• **Problem to work on**: Somewhere below, one line contains "[171,113,873,219] 1612 доба" and a later line contains "[77,512,960,654] Директорат: підтримуємо". Output those two lines and everything between them exactly, and nothing else.

• **Data section**:
◇ ◇ ◇ ◇ ◇
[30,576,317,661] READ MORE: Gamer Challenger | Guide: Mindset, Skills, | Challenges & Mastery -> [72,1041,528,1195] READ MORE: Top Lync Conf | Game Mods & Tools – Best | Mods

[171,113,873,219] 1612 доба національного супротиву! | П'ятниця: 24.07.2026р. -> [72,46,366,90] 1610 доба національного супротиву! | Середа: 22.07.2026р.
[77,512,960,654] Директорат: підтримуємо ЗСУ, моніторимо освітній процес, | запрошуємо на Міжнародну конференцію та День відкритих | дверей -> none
◇ ◇ ◇ ◇ ◇
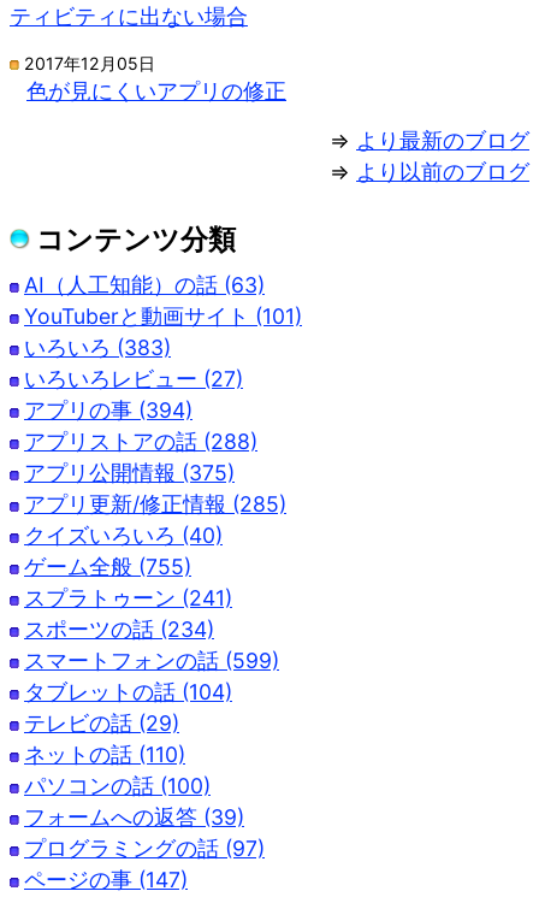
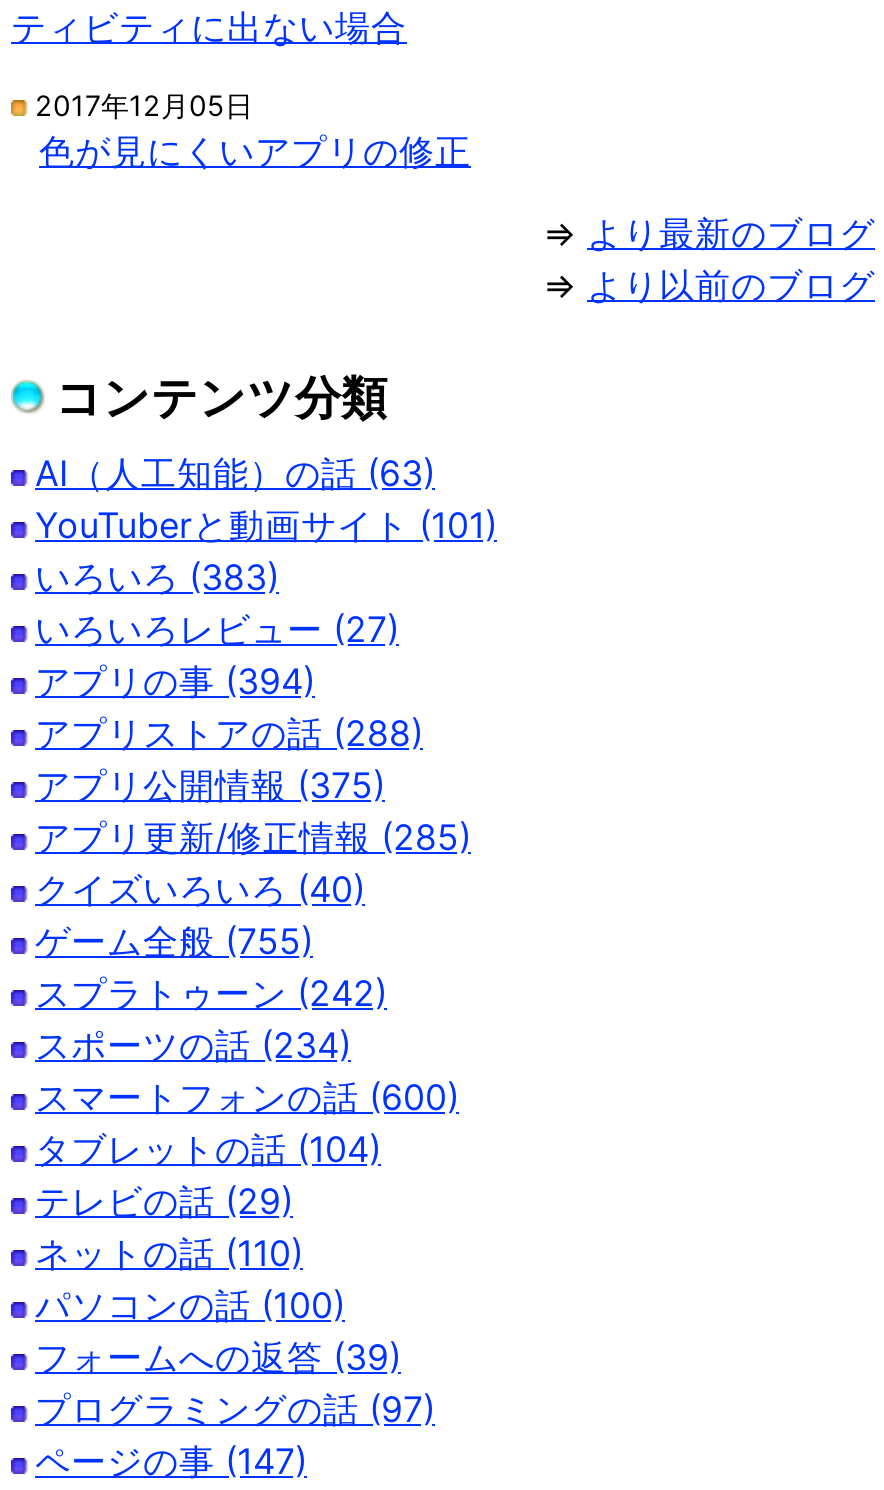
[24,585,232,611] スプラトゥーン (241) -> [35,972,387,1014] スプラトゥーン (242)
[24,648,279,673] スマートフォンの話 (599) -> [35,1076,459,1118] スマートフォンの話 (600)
◇ ◇ ◇ ◇ ◇
• **Response to the exercise**:
[171,113,873,219] 1612 доба національного супротиву! | П'ятниця: 24.07.2026р. -> [72,46,366,90] 1610 доба національного супротиву! | Середа: 22.07.2026р.
[77,512,960,654] Директорат: підтримуємо ЗСУ, моніторимо освітній процес, | запрошуємо на Міжнародну конференцію та День відкритих | дверей -> none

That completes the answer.